Over 100,000 Kenyans could lose their jobs over duty-free cooking oil
An
estimated over 100,000 Kenyans in the edible oil manufacturing sub-sector,
including nuts and oil crops farmers, now stand to lose their jobs, the Kenya
Association of Manufacturers (KAM) has warned in a memorandum to the
government.
KAM
has expressed fears that the sustained duty-free importation of edible oils
could equally signal the closure of decades-old key industries and a Ksh.52
billion loss in taxes annually, following a long protracted standoff between
the government and edible oil manufactures over taxes.
In a
13-page memorandum to Industry Principal Secretary Dr.

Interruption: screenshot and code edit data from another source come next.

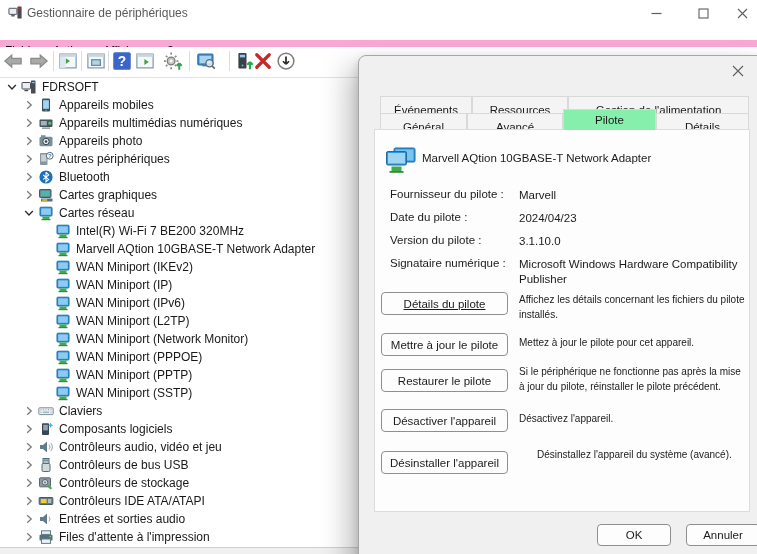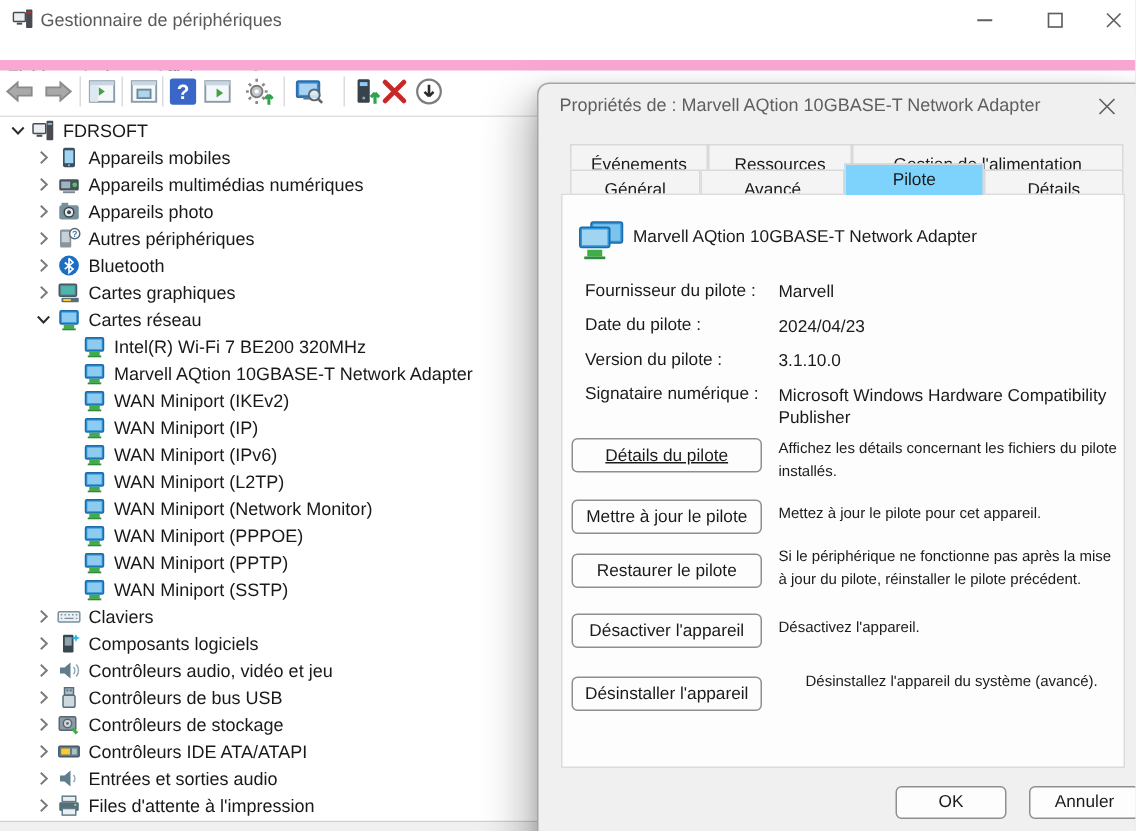--- a/index.html
+++ b/index.html
@@ -532,7 +532,6 @@
   </div>
 
   <div id="dialog">
-    <span id="dlg-title">Propriétés de : Marvell AQtion 10GBASE-T Network Adapter</span>
     <span id="dlg-close">
       <svg width="12" height="12" viewBox="0 0 12 12">
           <path d="M1 1l10 10M11 1L1 11" stroke="#5f5f5f" stroke-width="1.1"></path>

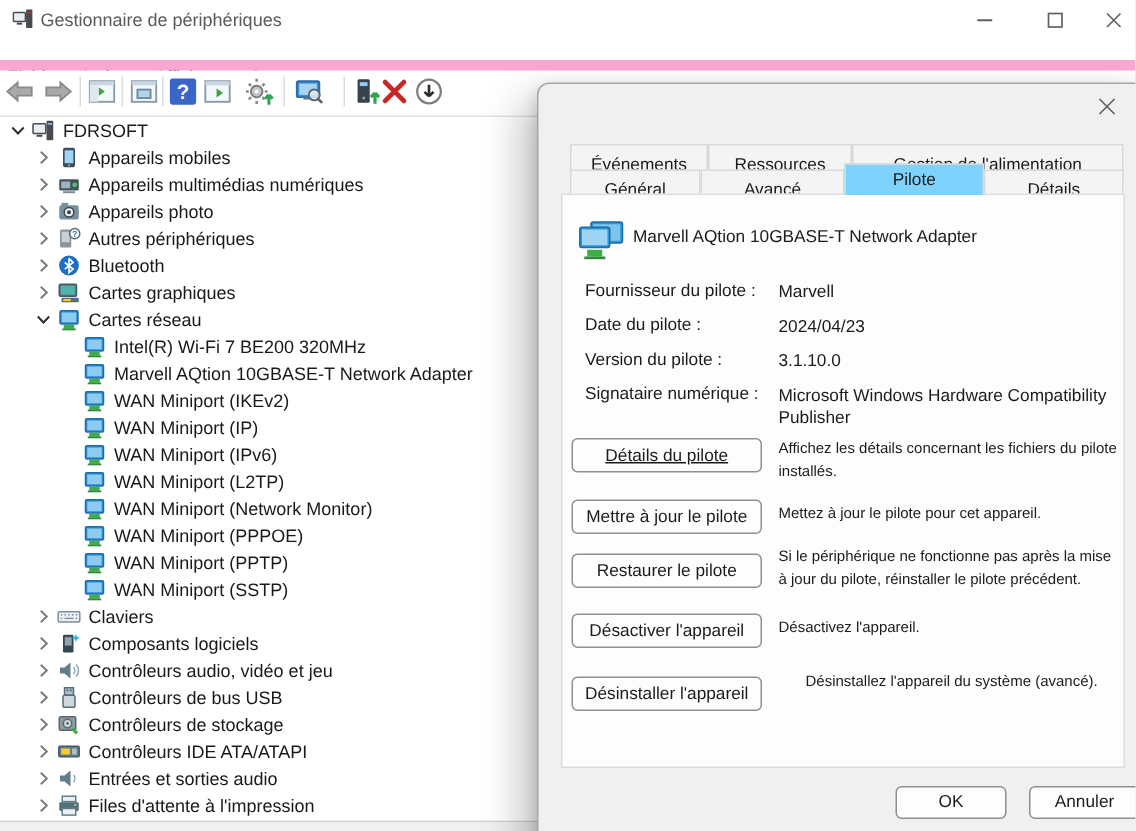--- a/index.html
+++ b/index.html
@@ -32,7 +32,7 @@
   #dlg-close{position:absolute;left:366px;top:4px;width:26px;height:22px;display:flex;align-items:center;justify-content:center;color:#5f5f5f}
   .tab{position:absolute;height:27px;background:#f4f4f4;border:1px solid #d9d9d9;display:flex;align-items:center;
        justify-content:center;font-size:11.5px;box-sizing:border-box;color:#1a1a1a}
-  .tab.sel{background:#7dd3fc;border-bottom:none;z-index:3;height:21px}
+  .tab.sel{background:#86efac;border-bottom:none;z-index:3;height:21px}
   #tab-page{position:absolute;left:15px;top:73px;width:376px;height:383px;background:#fdfdfd;border:1px solid #dcdcdc;box-sizing:border-box}
   #device-icon{position:absolute;left:10px;top:17px;width:32px;height:27px}
   #device-name{position:absolute;left:47px;top:22px;font-size:11.5px}

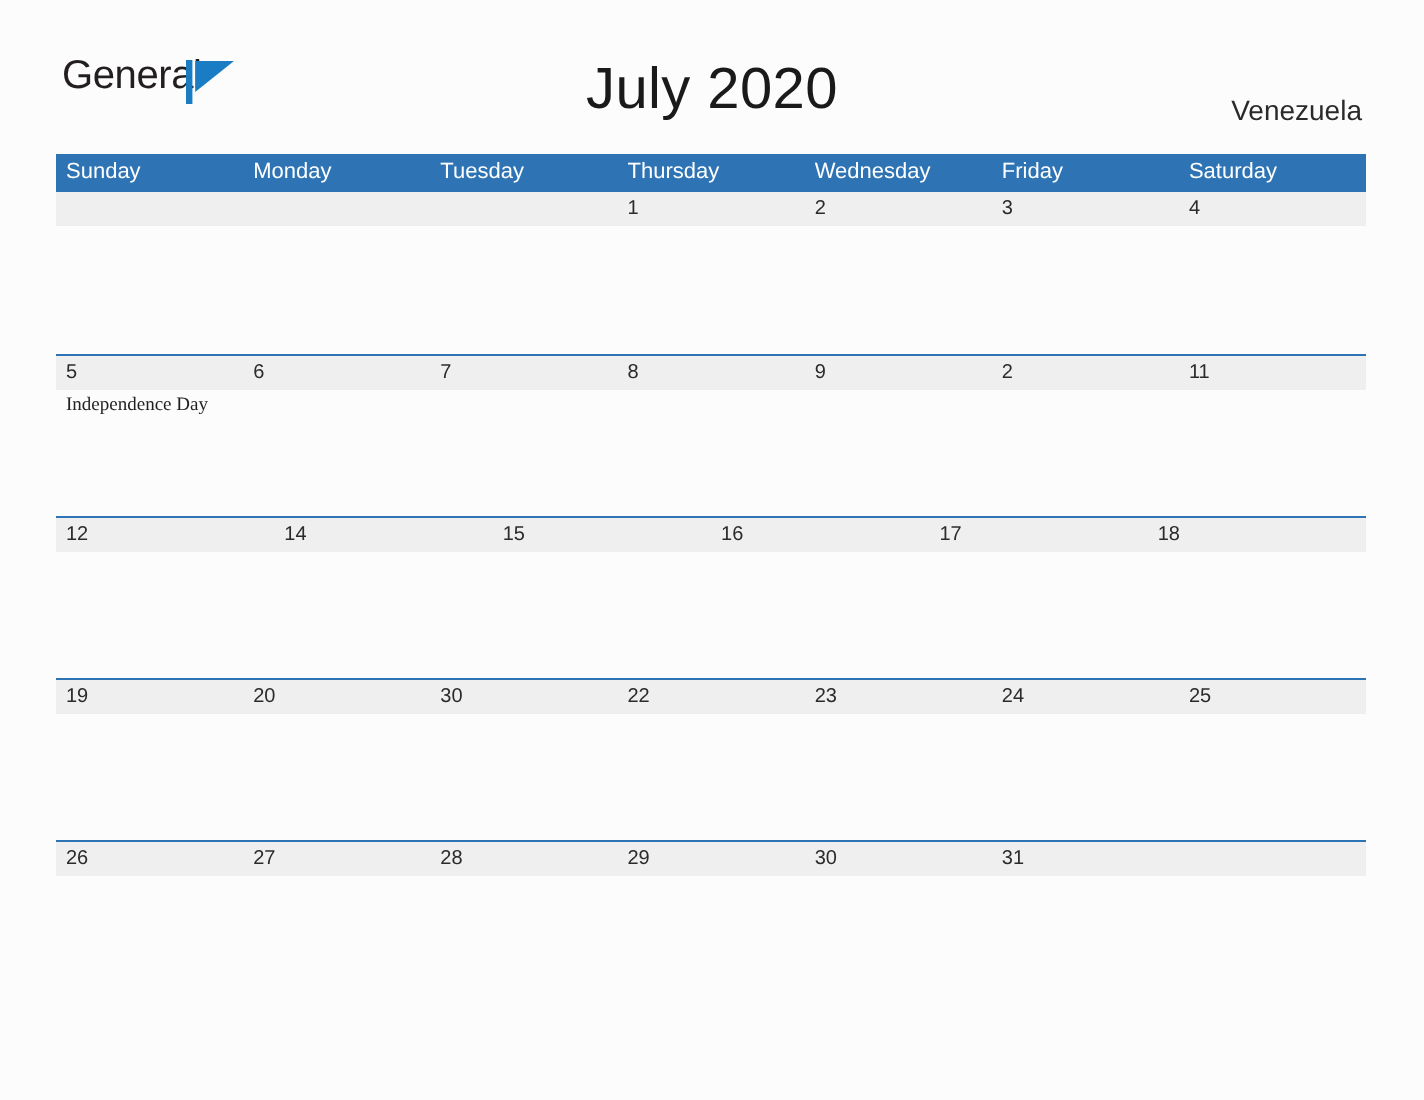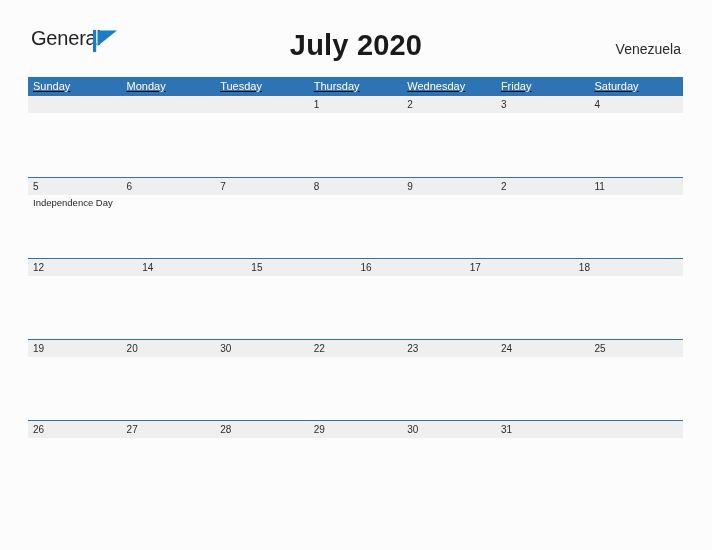--- a/index.html
+++ b/index.html
@@ -73,7 +73,7 @@
     text-align: center;
     font-size: 29px;
     color: #1a1a1a;
-    font-weight: bold;
+    font-weight: normal;
     letter-spacing: 0.2px;
   }
 

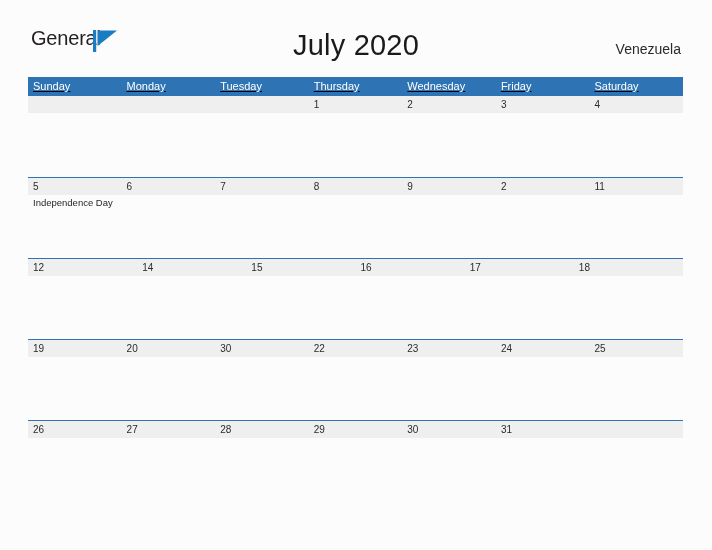--- a/index.html
+++ b/index.html
@@ -80,7 +80,7 @@
   .country {
     position: absolute;
     right: 31px;
-    top: 41px;
+    top: 47px;
     font-size: 14px;
     color: #2a2a2a;
     text-align: right;

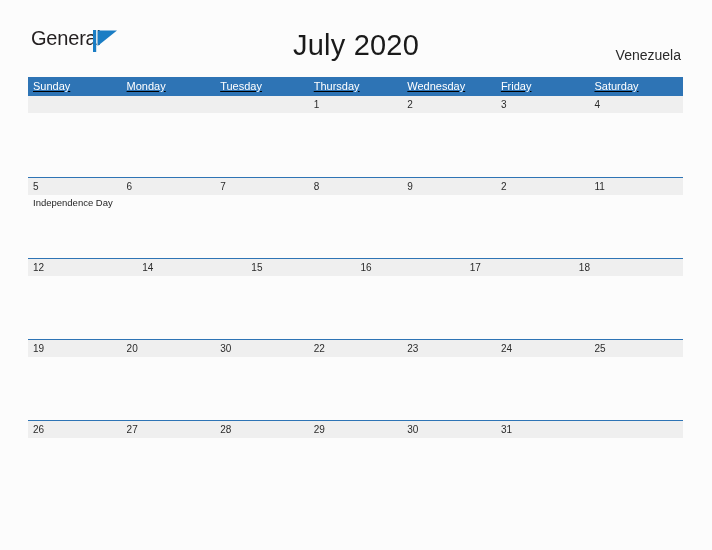--- a/index.html
+++ b/index.html
@@ -100,7 +100,6 @@
     width: 100%;
     background: #2e74b5;
     height: 19px;
-    text-decoration: underline;
   }
   .dow-cell {
     flex: 1 1 0;

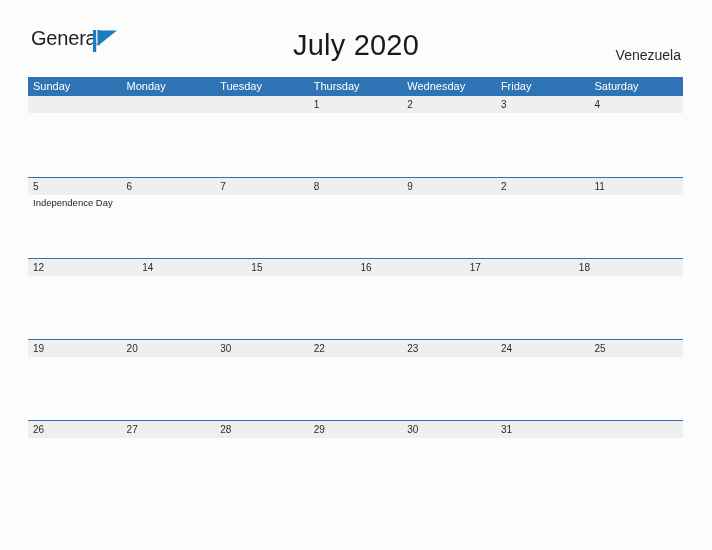--- a/index.html
+++ b/index.html
@@ -151,6 +151,7 @@
     line-height: 12px;
     color: #1f1f1f;
     word-wrap: break-word;
+    font-family: Liberation Serif, serif;
   }
 </style>
 </head>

Juma Mukhwana, the lobby
group sought the government’s intervention to lower the cost of the commodity,
even as the Kenya Kwanza administration stands in the eye of a storm from the
opposition to lower the cost of living.
The
cost of edible oils shot up during the COVID-19 pandemic, and has since been
spiralled by global shocks including the Russia-Ukraine war and the decline in
the value of the Kenya Shilling against the dollar, which traded at a high of
Ksh.136 on Tuesday.
The
government’s heavy tax burden, the manufacturers lobby argues, could see
exporters prefer Kenya’s competitors including the DRC, Somalia, Djibouti,
Ethiopia, Zambia, and South Sudan, whose production costs are considerably low.
The
new memorandum comes on the heels of yet another condemnation by KAM after the
State allowed importation of cooking fat and oil duty-free for one year.
This
was despite the existence of the East African Community-Common External Tariff
(EAC-CET) trade regime, which puts imported finished goods such as edible oil
in a tax band that attracts a 35 per cent import duty to encourage and promote
local producers.
The
memorandum has also questioned the rationale in the implementation of the
duty-free imports for edible oil products, a move that is likely to culminate
in other Kenyan products being denied entry into the common market.
“The
adherence to the procedures cannot be gainsaid specially to avert any
repercussions on all Kenyan products being denied entry into that market as has
been experienced in the past,” KAM said in the memorandum.
“In
addition, the conditions for the importation remain unclear in the absence of
the legal notice such as the quantities to be imported, their distribution and
traceability in the market being duty free to avert any uncompetitive
distortions in the market.”
Data
from the industry shows that 31 per cent of the products cost is attributed to
direct taxes (domestic and import) making the product less competitive in the
region.
Meanwhile,
Kenya’s 13 edible oil manufacturing firms which heavily depend on palm oils
imports from South - East Asian countries slumped to an average 700,000 metric
tonnes of crude oil last year, from a high of over a million metric tonnes per
year.
Last
month, Bidco Group Director Chris Diaz told reporters in Thika that the
industry is experiencing operational difficulties resulting from high costs of
production and taxes.
Mr.
Diaz hinted that over the past year, production capacity at the Thika-based
manufacturer has reduced drastically due to the various constraints bedevilling
the manufacturing sector, a move that could see jobs losses.
He
blamed it on the high cost of power, huge inflation, high taxation and dollar
shortage which he said has threatened operations.
In the
prevailing circumstances, the hope of lowered costs of edible oils remains
faded, as the cost of importing raw materials is on a spiral rise.
The
cost of producing 20 litres of edible oils without VAT stood at Ksh.3,498
locally, with duty-free 20 litres of the same product retailing at Ksh.3,646,
upsetting the market trends.
The
addition of a myriad of taxes, including the nuts and oils development levy of
2 per cent, a Railways Development Levy (RDL) of Ksh.39 per ton, pushing the
prices up to Ksh.4,469 per 20 litre jerry can made locally, compared to
Ksh.4,229 for the imports.
Meanwhile,
to cushion Kenyans from the prevailing high costs, KAM has implored the
government to scrap the RDL, the Import Declaration Fee (IDF) as well as the
newly- introduced two per cent import fee levied on raw materials imposed under
the Crops (Nuts and Oil Crops) Regulations of 2020.